Gosto muito de biografias e gostei da coragem que o autor teve em expor suas dificuldades em relação a família, a sua sexualidade e a crença religiosa, é preciso estar bem convicto de quem ele é hoje, para poder expor toda a dor pela qual passou e servir de exemplo para outras tantas pessoas que passam por algo semelhante.
Já quero ter a oportunidade de conhecer a hitória de Garrard.
Gostei da análise que fez.
cheirinhos
Rudy

Ludyanne Carvalho disse...

Eu não sabia que é uma obra biográfica, isso dá um outro sentido para a história.
Os romances lgbtq que li tem uma pegada mais fofa e encantadora, e esse já me parece mais forte.

Beijos

O Vazio na Flor disse...

Não vejo a hora do meu livro chegar!!! Mas em contrapartida, acabei vendo o filme recentemente e mesmo não sendo tudo aquilo, é um filme que traz um olhar diferente sobre esta tal "cura gay", tão falada e pregada até hoje, infelizmente!
E oh, isso não se resume a apenas os fanáticos religiosos não, vai bem além e isso ainda fere não só a quem vive tudo isso,mas a nós, que tentamos a todo custo, acabar ou ao menos, diminuir o preconceito.
Lerei!!! E fica a dica do filme, onde Russell está irreconhecível!rs
Beijo

Gabriela CZ disse...

Quero muito ler esse livro, Alê.
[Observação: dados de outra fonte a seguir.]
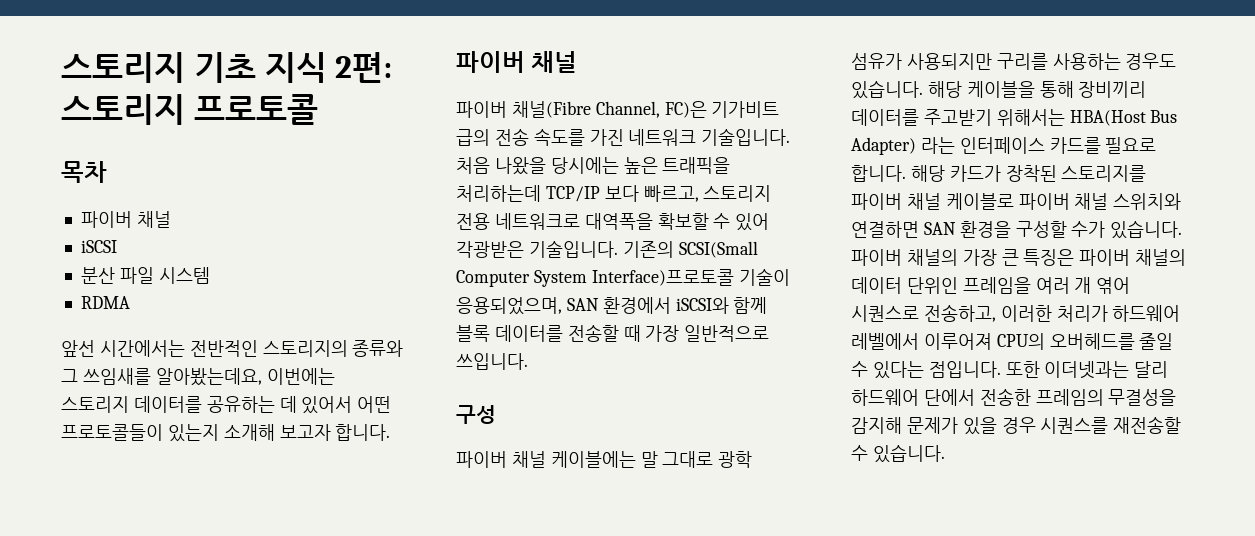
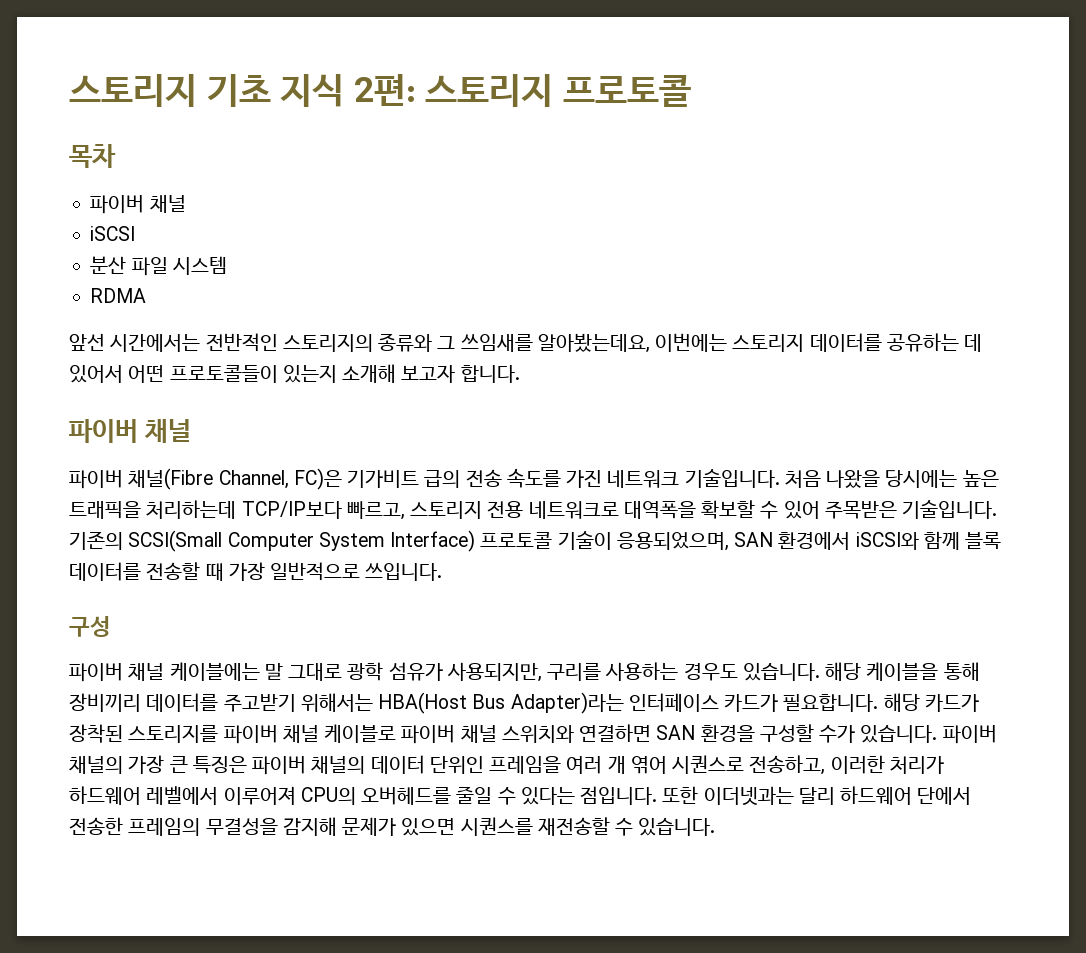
[545,185,639,202] TCP/IP 보다 -> [241,501,342,519] TCP/IP보다
[456,241,524,258] 각광받은 -> [824,501,897,519] 주목받은
[591,269,734,286] Interface)프로토콜 -> [390,530,553,552] Interface) 프로토콜
[906,53,992,70] 사용되지만 -> [446,662,542,682] 사용되지만,
[851,137,1157,155] [851,165,906,182] Adapter) 라는 인터페이스 카드를 필요로 합니다. -> [510,692,879,714] Adapter)라는 인터페이스 카드가 필요합니다.
[962,417,1036,435] 있을 경우 -> [401,818,456,836] 있으면

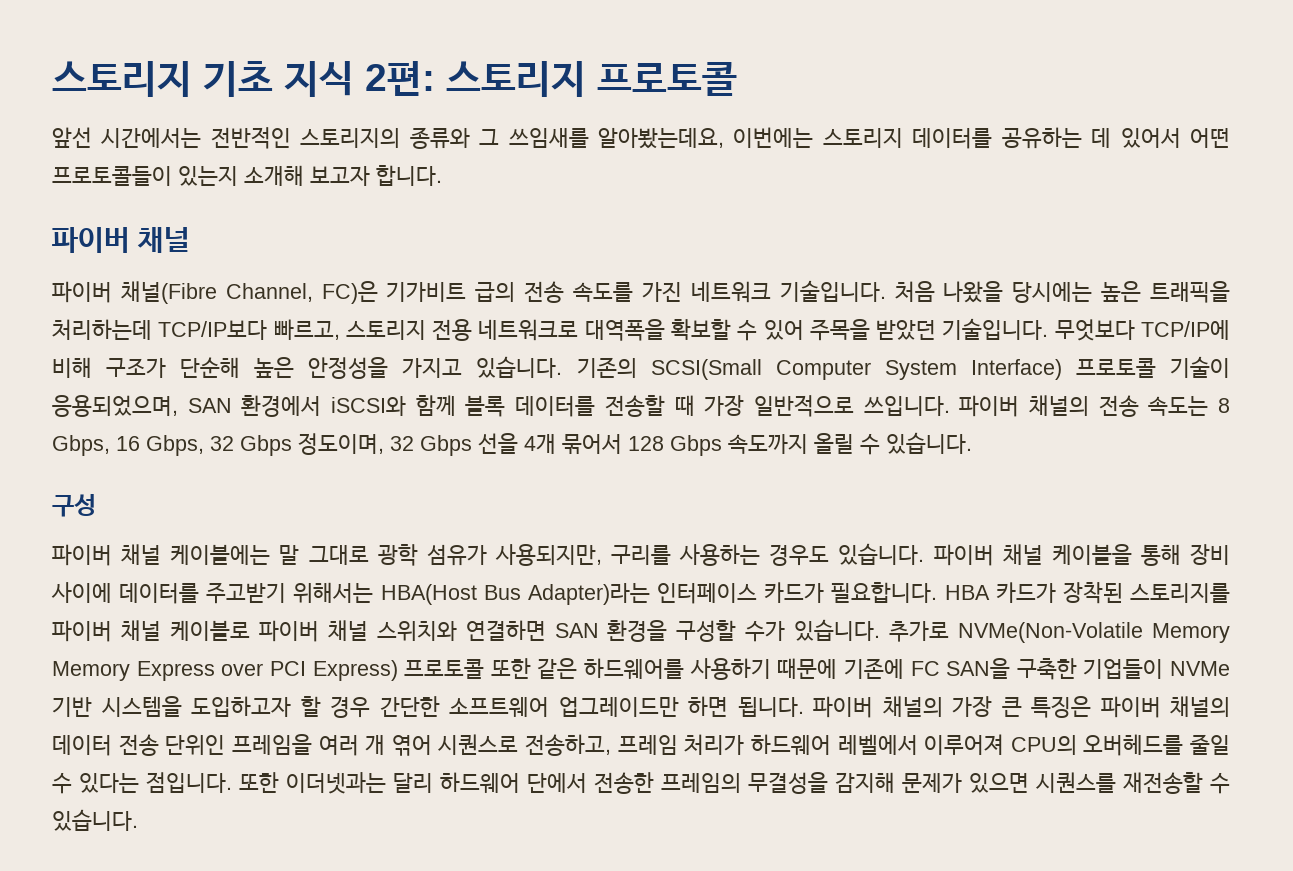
[69,144,116,168] [90,194,186,214] [90,226,136,241] [90,256,227,276] [90,288,147,303] // 목차 // 파이버 채널 // iSCSI // 분산 파일 시스템 // RDMA -> (737, 79) none
[824,500,998,519] 주목받은 기술입니다. -> [809,318,1231,341] [52,356,563,379] 주목을 받았던 기술입니다. 무엇보다 TCP/IP에 비해 구조가 단순해 높은 안정성을 가지고 있습니다.
(443, 572) none -> [959,395,1230,417] [52,432,972,456] 파이버 채널의 전송 속도는 8 Gbps, 16 Gbps, 32 Gbps 정도이며, 32 Gbps 선을 4개 묶어서 128 Gbps 속도까지 올릴 수 있습니다.
[825,662,980,681] [69,693,141,712] 해당 케이블을 통해 장비끼리 -> [933,544,1230,566] [51,582,112,603] 파이버 채널 케이블을 통해 장비 사이에
[883,693,920,712] 해당 -> [944,585,990,600] HBA
(938, 734) none -> [889,621,1230,643] [52,658,1230,681] [52,696,804,718] 추가로 NVMe(Non-Volatile Memory Memory Express over PCI Express) 프로토콜 또한 같은 하드웨어를 사용하기 때문에 기존에 FC SAN을 구축한 기업들이 NVMe 기반 시스템을 도입하고자 할 경우 간단한 소프트웨어 업그레이드만 하면 됩니다.
(425, 764) none -> [118,734,159,756] 전송
[830,755,885,774] 이러한 -> [617,735,678,755] 프레임

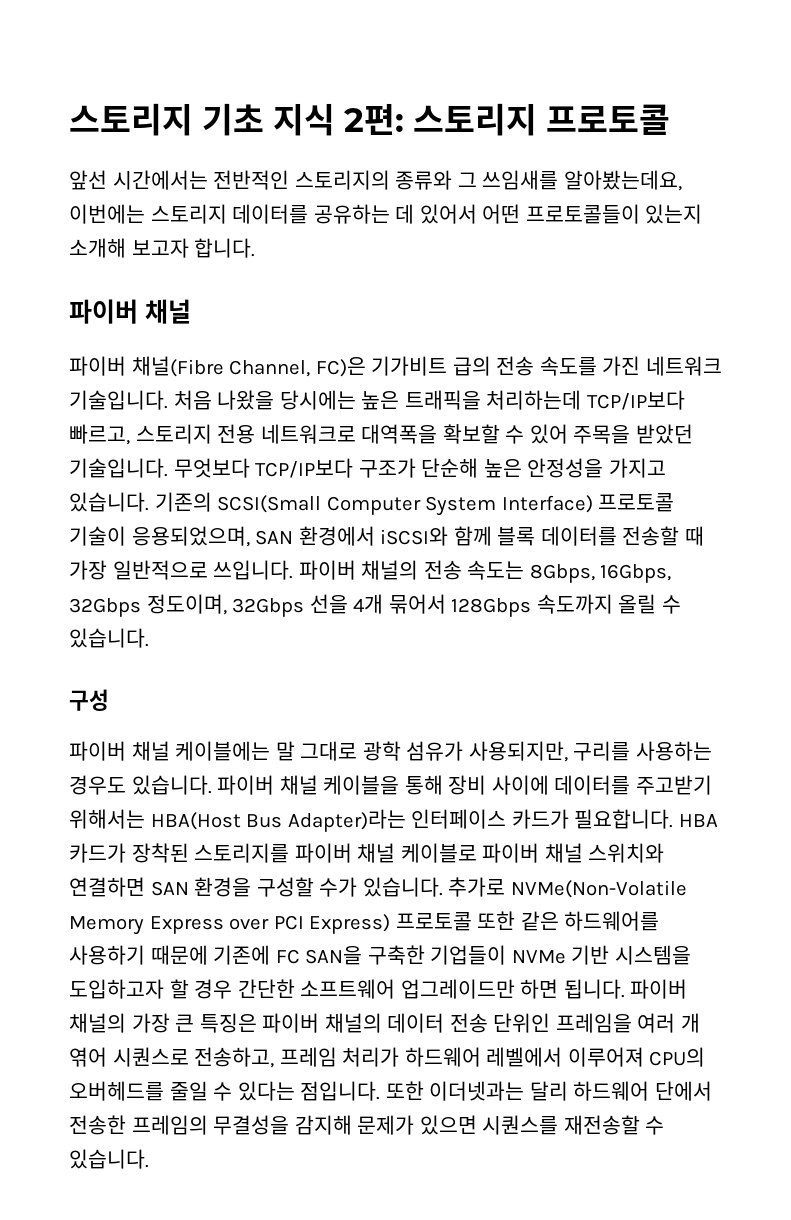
[1141,320,1231,340] [52,357,92,378] TCP/IP에 비해 -> [255,458,354,478] TCP/IP보다
[1218,398,1230,413] [52,433,472,456] 8 Gbps, 16 Gbps, 32 Gbps 정도이며, 32 Gbps -> [529,564,672,583] [69,594,305,617] 8Gbps, 16Gbps, 32Gbps 정도이며, 32Gbps
[628,435,722,456] 128 Gbps -> [451,598,532,617] 128Gbps
[52,661,130,681] Memory -> (144, 925) none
Me parece ser algo muito comum em autobiografias o relato de acontecimentos aleatórios fora de cronologia, pois li algumas com esse mesmo problema. Mas não diminui a força do relato.
Eu enfrento preconceito por ser deficiente e procuro sempre me inteirar sobre as formas de preconceito que as demais minorias enfrentam. Pois acredito que entendo os outros somos mais fortes.
Ótima resenha.

Beijos!

Larissasm disse...

Estou desejando esse livro já tem um tempo. Achei interessante você dizer que da metade para o final a leitura foi mais problemática, pois vi pessoas abandonando a história mais ou menos nesse estágio da leitura. Não acredito que eu chegaria ao ponto de abandonar a leitura, principalmente por ser um tema extremamente necessário e que me atrai de verdade, mas é bom já ir para a leitura preparada para uma experiência diferente a partir da metade do livro rs. Obrigada!

Ana I. J. Mercury disse...

Lindas suas palavras, Alê, o que precisa de tratamento é realmente o preconceito.
Quero muito ver o filme e ler o livro.
Assim que der comprarei.
Acho que talvez por tudo o que o autor passou, ele ficou constrangido de entrar em detalhes mais íntimos de sua vida.
Pode ser isso, porque gente, passar por esse tratamento deve ter sido a coisa mais horrível de sua vida.
bjsss

Luana Martins disse...

Oi, Alê
Concordo com você, amei sua resenha!
Ainda não assisti o filme e bem livo livro.
É uma leitura recomendada para todos. Cura gay é um absurdo, não existe e nem doença é.
Complicado o autor passar por toda essa humilhação por causa da família, que era pra ser seu alicerce.
Espero poder ler o livro, porque filme vai demorar pra ter acesso. Na minha cidade não tem cinema.